"""

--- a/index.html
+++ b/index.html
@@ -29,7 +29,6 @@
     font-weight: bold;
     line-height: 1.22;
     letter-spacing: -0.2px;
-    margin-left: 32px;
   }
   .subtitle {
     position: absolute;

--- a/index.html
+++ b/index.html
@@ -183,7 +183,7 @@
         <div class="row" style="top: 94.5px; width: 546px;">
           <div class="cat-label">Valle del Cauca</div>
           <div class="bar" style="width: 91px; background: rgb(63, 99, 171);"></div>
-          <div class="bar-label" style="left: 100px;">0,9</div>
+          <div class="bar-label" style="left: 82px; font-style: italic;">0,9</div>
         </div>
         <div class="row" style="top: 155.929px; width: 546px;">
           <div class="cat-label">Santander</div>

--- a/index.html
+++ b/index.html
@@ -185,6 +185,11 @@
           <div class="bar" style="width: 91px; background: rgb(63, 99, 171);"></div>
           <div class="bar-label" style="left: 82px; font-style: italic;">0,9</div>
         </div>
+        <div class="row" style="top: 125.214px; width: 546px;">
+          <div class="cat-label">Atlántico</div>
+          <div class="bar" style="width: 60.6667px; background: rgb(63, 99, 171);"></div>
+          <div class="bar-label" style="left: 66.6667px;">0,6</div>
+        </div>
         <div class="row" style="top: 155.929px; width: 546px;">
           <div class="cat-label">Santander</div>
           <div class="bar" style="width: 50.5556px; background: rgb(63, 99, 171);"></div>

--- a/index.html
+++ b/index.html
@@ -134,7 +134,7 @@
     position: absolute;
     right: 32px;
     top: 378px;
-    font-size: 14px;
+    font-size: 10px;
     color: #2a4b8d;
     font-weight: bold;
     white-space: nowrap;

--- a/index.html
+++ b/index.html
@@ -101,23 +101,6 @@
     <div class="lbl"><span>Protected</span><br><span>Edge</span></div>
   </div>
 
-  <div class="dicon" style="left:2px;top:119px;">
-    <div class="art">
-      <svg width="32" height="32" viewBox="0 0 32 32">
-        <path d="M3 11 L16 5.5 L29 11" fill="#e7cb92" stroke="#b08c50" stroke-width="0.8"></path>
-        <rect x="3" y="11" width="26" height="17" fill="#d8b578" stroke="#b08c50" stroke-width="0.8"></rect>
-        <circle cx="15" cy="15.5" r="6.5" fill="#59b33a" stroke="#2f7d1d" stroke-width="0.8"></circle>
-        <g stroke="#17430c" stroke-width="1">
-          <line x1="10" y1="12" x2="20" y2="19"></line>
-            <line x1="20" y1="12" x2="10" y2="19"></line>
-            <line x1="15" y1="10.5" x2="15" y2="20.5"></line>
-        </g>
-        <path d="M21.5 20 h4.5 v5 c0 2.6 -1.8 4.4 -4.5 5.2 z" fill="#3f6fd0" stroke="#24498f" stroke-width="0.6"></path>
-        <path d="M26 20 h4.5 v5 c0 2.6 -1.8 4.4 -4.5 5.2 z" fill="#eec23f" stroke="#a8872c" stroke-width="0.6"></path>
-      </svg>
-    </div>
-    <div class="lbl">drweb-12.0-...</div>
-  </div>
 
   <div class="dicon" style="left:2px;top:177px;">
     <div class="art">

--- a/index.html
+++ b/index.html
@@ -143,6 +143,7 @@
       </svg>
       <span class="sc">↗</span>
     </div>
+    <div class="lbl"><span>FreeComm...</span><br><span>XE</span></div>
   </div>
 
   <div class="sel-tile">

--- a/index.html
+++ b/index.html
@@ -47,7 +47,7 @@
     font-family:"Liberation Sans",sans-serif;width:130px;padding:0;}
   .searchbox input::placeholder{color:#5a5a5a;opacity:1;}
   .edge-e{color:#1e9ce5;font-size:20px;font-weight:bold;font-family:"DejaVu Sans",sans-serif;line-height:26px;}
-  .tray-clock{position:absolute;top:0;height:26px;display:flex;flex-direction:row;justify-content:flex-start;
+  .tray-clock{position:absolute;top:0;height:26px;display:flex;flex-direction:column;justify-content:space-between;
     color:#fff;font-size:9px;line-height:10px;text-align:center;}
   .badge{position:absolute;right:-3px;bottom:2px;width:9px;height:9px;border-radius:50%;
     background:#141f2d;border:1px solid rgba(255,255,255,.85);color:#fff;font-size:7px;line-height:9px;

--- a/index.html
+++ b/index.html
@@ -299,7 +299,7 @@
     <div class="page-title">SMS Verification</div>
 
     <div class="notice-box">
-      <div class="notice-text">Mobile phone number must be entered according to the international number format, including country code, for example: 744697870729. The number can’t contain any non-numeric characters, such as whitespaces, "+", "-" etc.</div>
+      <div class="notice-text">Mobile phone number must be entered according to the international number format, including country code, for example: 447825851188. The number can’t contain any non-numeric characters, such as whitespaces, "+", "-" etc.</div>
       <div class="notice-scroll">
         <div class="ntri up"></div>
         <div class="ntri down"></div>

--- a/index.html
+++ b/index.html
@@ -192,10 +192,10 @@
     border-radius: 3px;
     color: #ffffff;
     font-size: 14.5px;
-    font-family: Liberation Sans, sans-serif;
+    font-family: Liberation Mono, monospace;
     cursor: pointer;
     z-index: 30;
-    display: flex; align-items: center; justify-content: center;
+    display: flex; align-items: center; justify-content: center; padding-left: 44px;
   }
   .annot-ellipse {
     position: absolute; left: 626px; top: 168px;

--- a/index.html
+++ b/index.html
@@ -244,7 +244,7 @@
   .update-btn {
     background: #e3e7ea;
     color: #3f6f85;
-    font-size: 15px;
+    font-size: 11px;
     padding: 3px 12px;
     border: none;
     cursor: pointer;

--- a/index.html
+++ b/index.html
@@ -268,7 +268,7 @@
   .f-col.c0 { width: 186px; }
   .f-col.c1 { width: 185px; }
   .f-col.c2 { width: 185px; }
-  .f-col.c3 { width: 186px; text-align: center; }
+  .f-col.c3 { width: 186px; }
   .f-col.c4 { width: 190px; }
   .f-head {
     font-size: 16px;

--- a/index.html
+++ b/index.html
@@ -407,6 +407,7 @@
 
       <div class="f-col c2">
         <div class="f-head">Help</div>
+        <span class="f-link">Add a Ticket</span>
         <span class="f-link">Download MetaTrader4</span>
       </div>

"""

■ WHAT YOU ARE ASKED TO DO ■
Repeat the data word for word.

■ SOLUTION FOR THIS PROBLEM ■
--- a/index.html
+++ b/index.html
@@ -29,7 +29,6 @@
     font-weight: bold;
     line-height: 1.22;
     letter-spacing: -0.2px;
-    margin-left: 32px;
   }
   .subtitle {
     position: absolute;

--- a/index.html
+++ b/index.html
@@ -183,7 +183,7 @@
         <div class="row" style="top: 94.5px; width: 546px;">
           <div class="cat-label">Valle del Cauca</div>
           <div class="bar" style="width: 91px; background: rgb(63, 99, 171);"></div>
-          <div class="bar-label" style="left: 100px;">0,9</div>
+          <div class="bar-label" style="left: 82px; font-style: italic;">0,9</div>
         </div>
         <div class="row" style="top: 155.929px; width: 546px;">
           <div class="cat-label">Santander</div>

--- a/index.html
+++ b/index.html
@@ -185,6 +185,11 @@
           <div class="bar" style="width: 91px; background: rgb(63, 99, 171);"></div>
           <div class="bar-label" style="left: 82px; font-style: italic;">0,9</div>
         </div>
+        <div class="row" style="top: 125.214px; width: 546px;">
+          <div class="cat-label">Atlántico</div>
+          <div class="bar" style="width: 60.6667px; background: rgb(63, 99, 171);"></div>
+          <div class="bar-label" style="left: 66.6667px;">0,6</div>
+        </div>
         <div class="row" style="top: 155.929px; width: 546px;">
           <div class="cat-label">Santander</div>
           <div class="bar" style="width: 50.5556px; background: rgb(63, 99, 171);"></div>

--- a/index.html
+++ b/index.html
@@ -134,7 +134,7 @@
     position: absolute;
     right: 32px;
     top: 378px;
-    font-size: 14px;
+    font-size: 10px;
     color: #2a4b8d;
     font-weight: bold;
     white-space: nowrap;

--- a/index.html
+++ b/index.html
@@ -101,23 +101,6 @@
     <div class="lbl"><span>Protected</span><br><span>Edge</span></div>
   </div>
 
-  <div class="dicon" style="left:2px;top:119px;">
-    <div class="art">
-      <svg width="32" height="32" viewBox="0 0 32 32">
-        <path d="M3 11 L16 5.5 L29 11" fill="#e7cb92" stroke="#b08c50" stroke-width="0.8"></path>
-        <rect x="3" y="11" width="26" height="17" fill="#d8b578" stroke="#b08c50" stroke-width="0.8"></rect>
-        <circle cx="15" cy="15.5" r="6.5" fill="#59b33a" stroke="#2f7d1d" stroke-width="0.8"></circle>
-        <g stroke="#17430c" stroke-width="1">
-          <line x1="10" y1="12" x2="20" y2="19"></line>
-            <line x1="20" y1="12" x2="10" y2="19"></line>
-            <line x1="15" y1="10.5" x2="15" y2="20.5"></line>
-        </g>
-        <path d="M21.5 20 h4.5 v5 c0 2.6 -1.8 4.4 -4.5 5.2 z" fill="#3f6fd0" stroke="#24498f" stroke-width="0.6"></path>
-        <path d="M26 20 h4.5 v5 c0 2.6 -1.8 4.4 -4.5 5.2 z" fill="#eec23f" stroke="#a8872c" stroke-width="0.6"></path>
-      </svg>
-    </div>
-    <div class="lbl">drweb-12.0-...</div>
-  </div>
 
   <div class="dicon" style="left:2px;top:177px;">
     <div class="art">

--- a/index.html
+++ b/index.html
@@ -143,6 +143,7 @@
       </svg>
       <span class="sc">↗</span>
     </div>
+    <div class="lbl"><span>FreeComm...</span><br><span>XE</span></div>
   </div>
 
   <div class="sel-tile">

--- a/index.html
+++ b/index.html
@@ -47,7 +47,7 @@
     font-family:"Liberation Sans",sans-serif;width:130px;padding:0;}
   .searchbox input::placeholder{color:#5a5a5a;opacity:1;}
   .edge-e{color:#1e9ce5;font-size:20px;font-weight:bold;font-family:"DejaVu Sans",sans-serif;line-height:26px;}
-  .tray-clock{position:absolute;top:0;height:26px;display:flex;flex-direction:row;justify-content:flex-start;
+  .tray-clock{position:absolute;top:0;height:26px;display:flex;flex-direction:column;justify-content:space-between;
     color:#fff;font-size:9px;line-height:10px;text-align:center;}
   .badge{position:absolute;right:-3px;bottom:2px;width:9px;height:9px;border-radius:50%;
     background:#141f2d;border:1px solid rgba(255,255,255,.85);color:#fff;font-size:7px;line-height:9px;

--- a/index.html
+++ b/index.html
@@ -299,7 +299,7 @@
     <div class="page-title">SMS Verification</div>
 
     <div class="notice-box">
-      <div class="notice-text">Mobile phone number must be entered according to the international number format, including country code, for example: 744697870729. The number can’t contain any non-numeric characters, such as whitespaces, "+", "-" etc.</div>
+      <div class="notice-text">Mobile phone number must be entered according to the international number format, including country code, for example: 447825851188. The number can’t contain any non-numeric characters, such as whitespaces, "+", "-" etc.</div>
       <div class="notice-scroll">
         <div class="ntri up"></div>
         <div class="ntri down"></div>

--- a/index.html
+++ b/index.html
@@ -192,10 +192,10 @@
     border-radius: 3px;
     color: #ffffff;
     font-size: 14.5px;
-    font-family: Liberation Sans, sans-serif;
+    font-family: Liberation Mono, monospace;
     cursor: pointer;
     z-index: 30;
-    display: flex; align-items: center; justify-content: center;
+    display: flex; align-items: center; justify-content: center; padding-left: 44px;
   }
   .annot-ellipse {
     position: absolute; left: 626px; top: 168px;

--- a/index.html
+++ b/index.html
@@ -244,7 +244,7 @@
   .update-btn {
     background: #e3e7ea;
     color: #3f6f85;
-    font-size: 15px;
+    font-size: 11px;
     padding: 3px 12px;
     border: none;
     cursor: pointer;

--- a/index.html
+++ b/index.html
@@ -268,7 +268,7 @@
   .f-col.c0 { width: 186px; }
   .f-col.c1 { width: 185px; }
   .f-col.c2 { width: 185px; }
-  .f-col.c3 { width: 186px; text-align: center; }
+  .f-col.c3 { width: 186px; }
   .f-col.c4 { width: 190px; }
   .f-head {
     font-size: 16px;

--- a/index.html
+++ b/index.html
@@ -407,6 +407,7 @@
 
       <div class="f-col c2">
         <div class="f-head">Help</div>
+        <span class="f-link">Add a Ticket</span>
         <span class="f-link">Download MetaTrader4</span>
       </div>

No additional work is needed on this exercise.